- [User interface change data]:
---

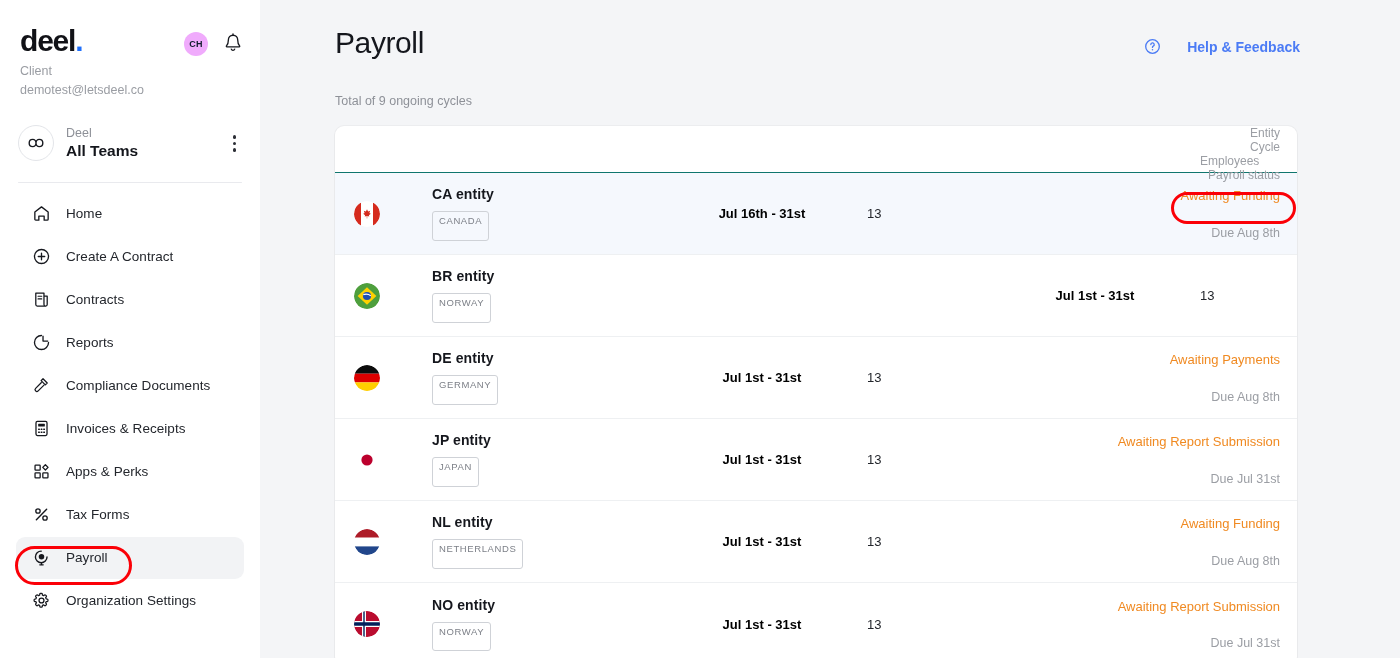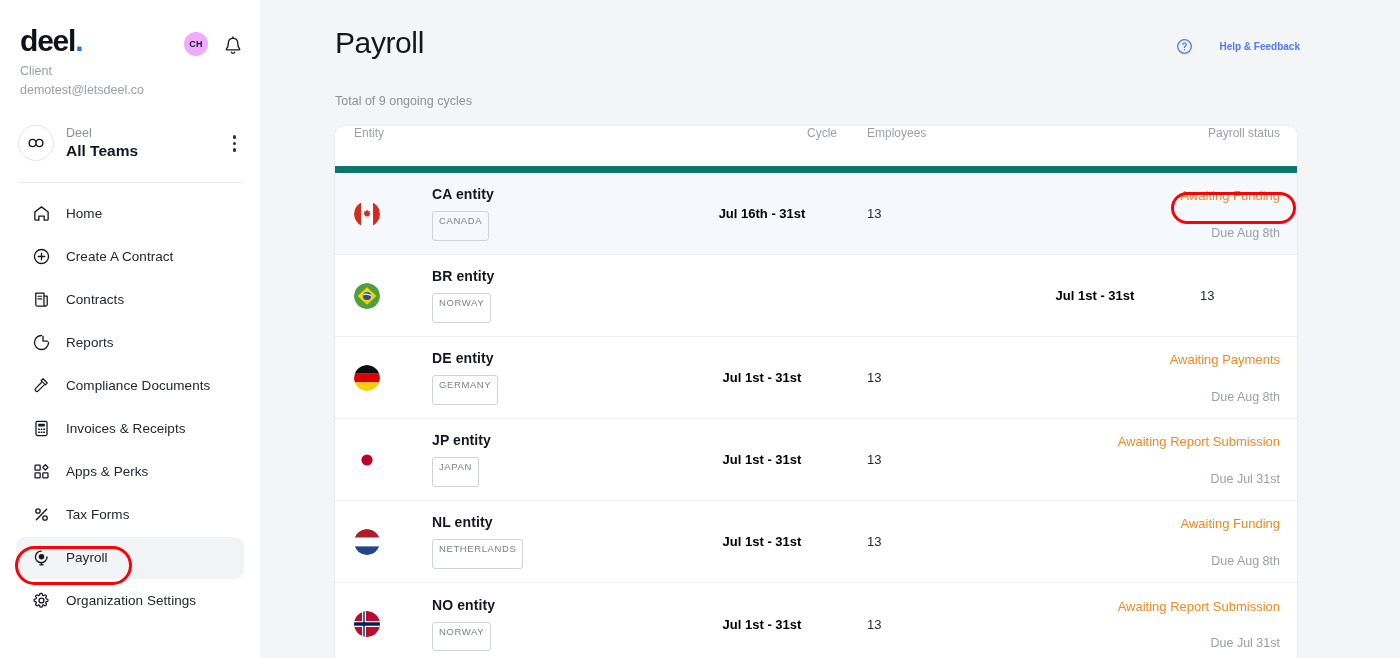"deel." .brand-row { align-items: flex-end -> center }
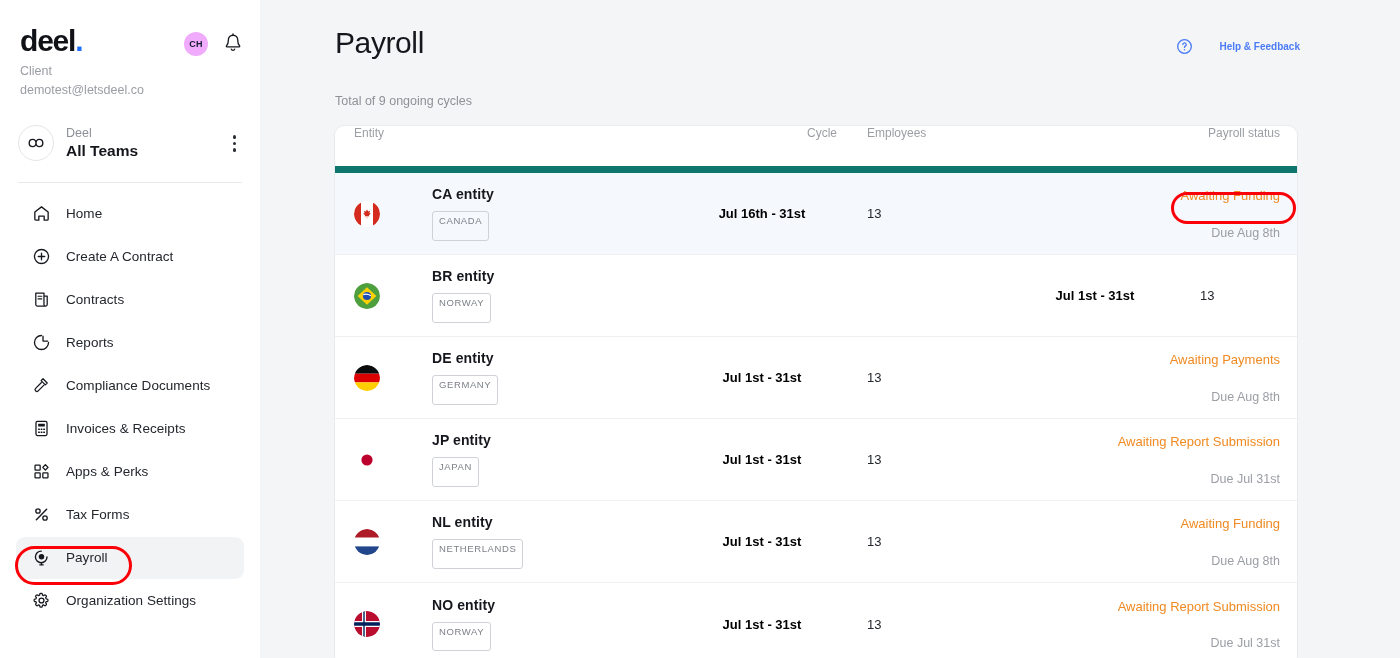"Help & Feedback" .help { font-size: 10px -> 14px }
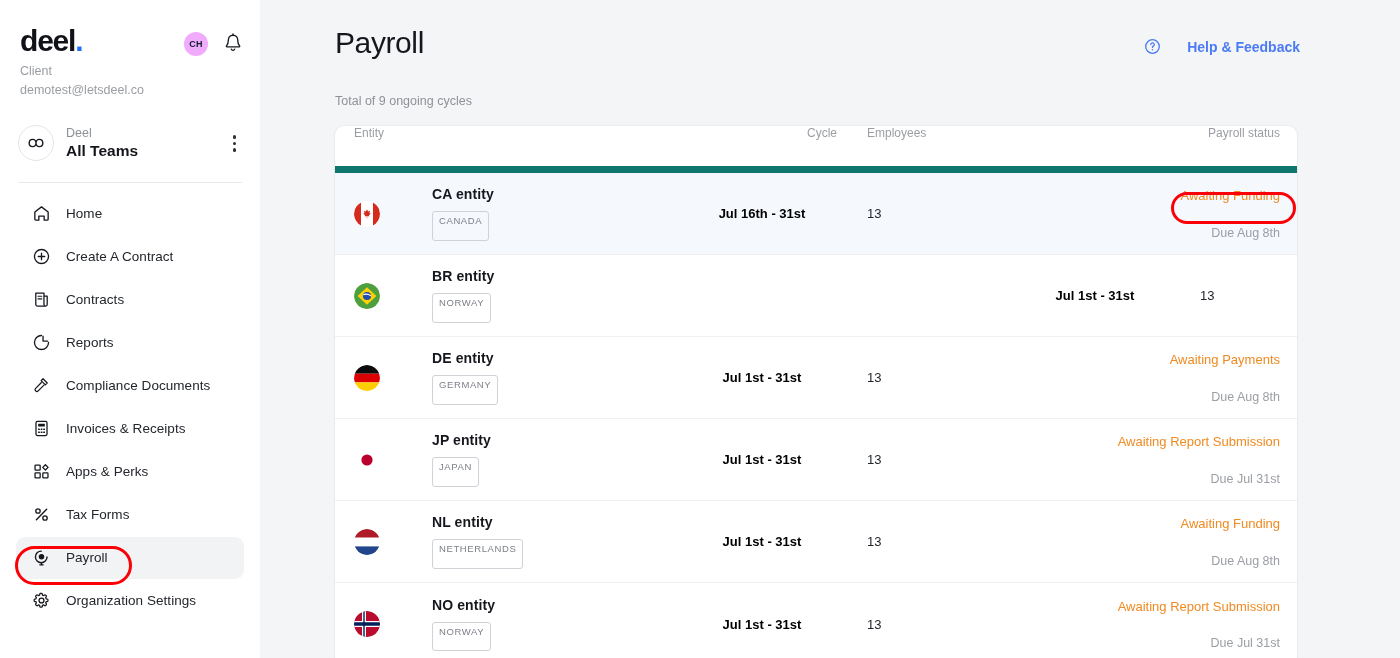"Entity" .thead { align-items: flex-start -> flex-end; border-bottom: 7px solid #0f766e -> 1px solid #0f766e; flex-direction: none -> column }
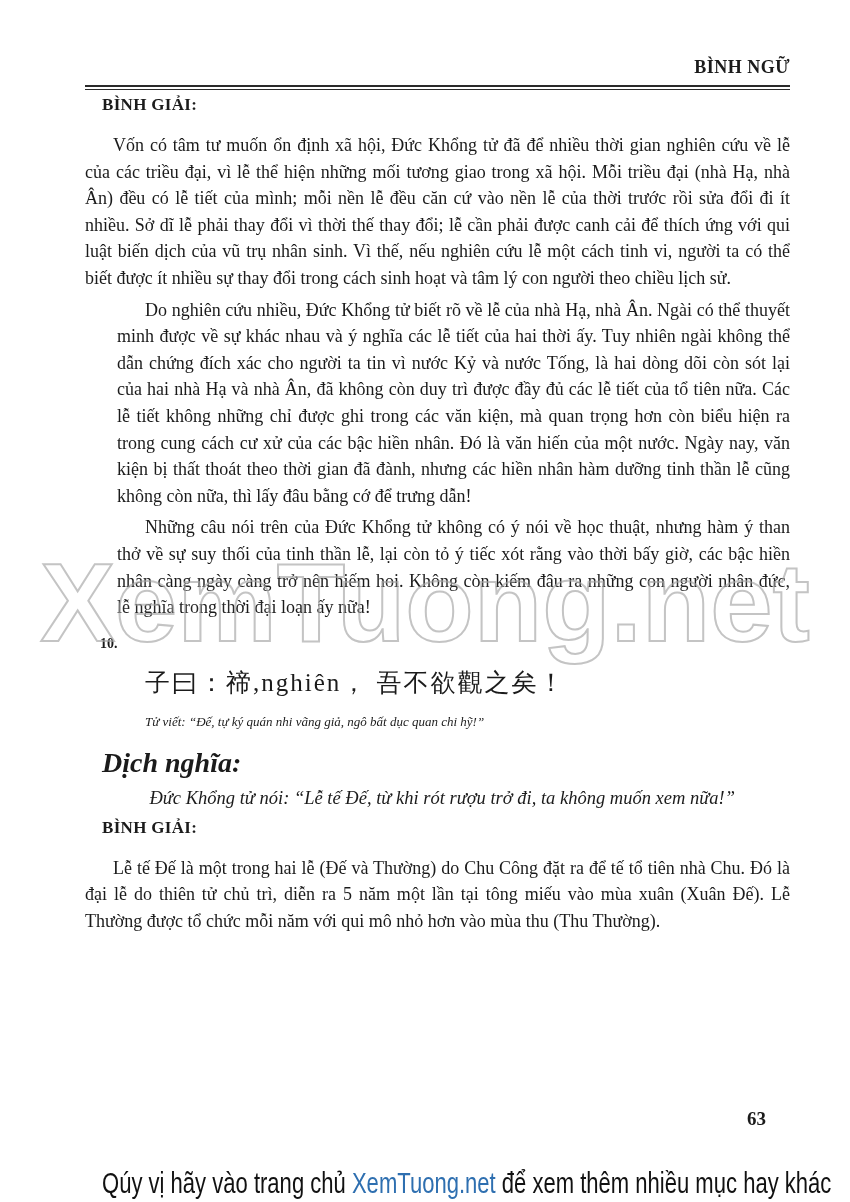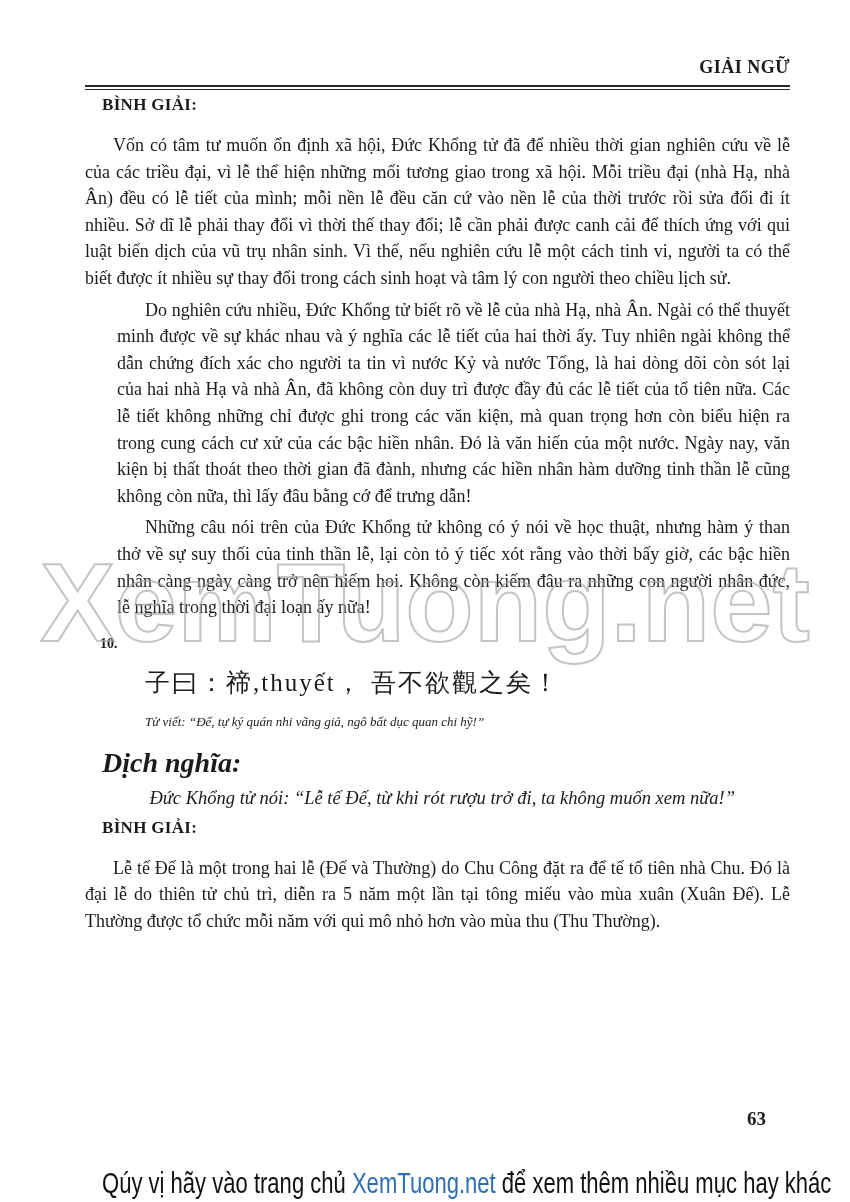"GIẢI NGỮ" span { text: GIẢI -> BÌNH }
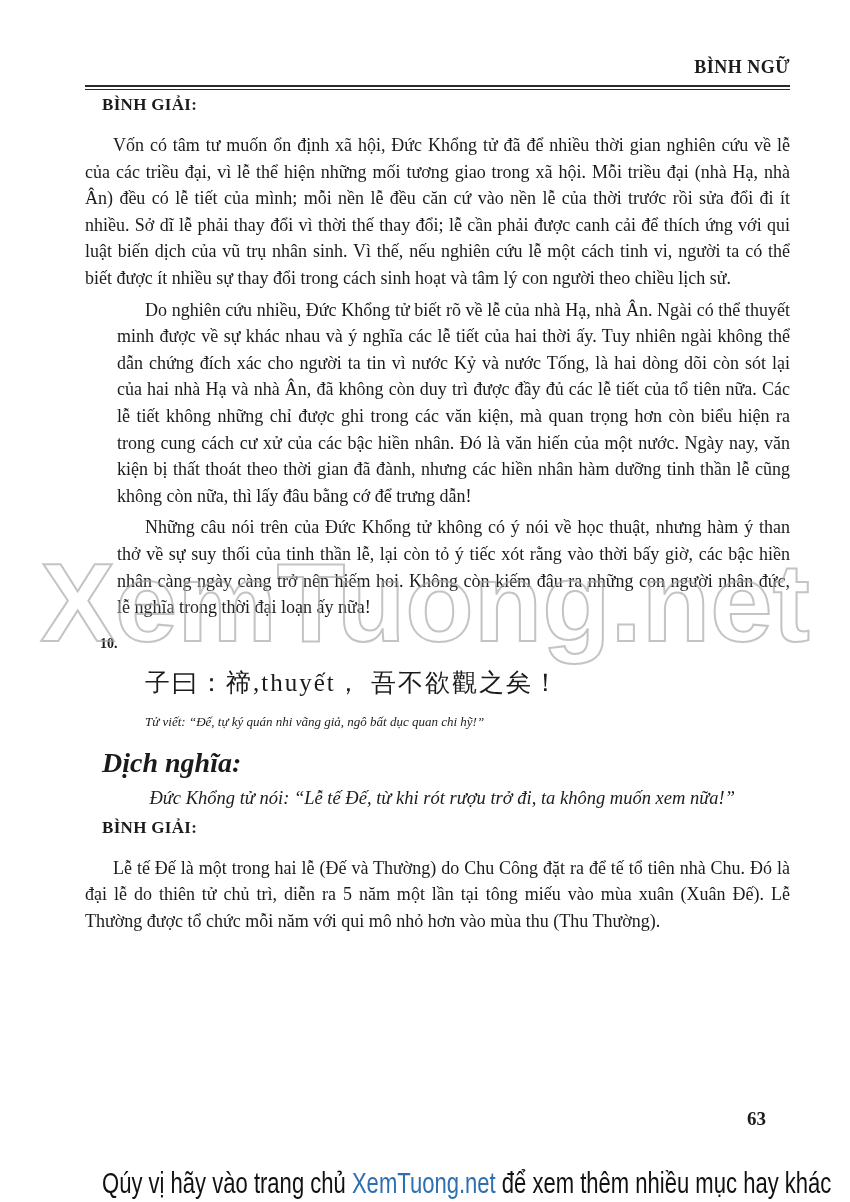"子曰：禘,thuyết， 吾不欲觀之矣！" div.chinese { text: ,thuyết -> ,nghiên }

---

- [Exercise]: Set the entries down again exactly. Do not include the images.

- [Expected answer]:
"deel." .brand-row { align-items: flex-end -> center }
"Help & Feedback" .help { font-size: 10px -> 14px }
"Entity" .thead { align-items: flex-start -> flex-end; border-bottom: 7px solid #0f766e -> 1px solid #0f766e; flex-direction: none -> column }
"GIẢI NGỮ" span { text: GIẢI -> BÌNH }
"子曰：禘,thuyết， 吾不欲觀之矣！" div.chinese { text: ,thuyết -> ,nghiên }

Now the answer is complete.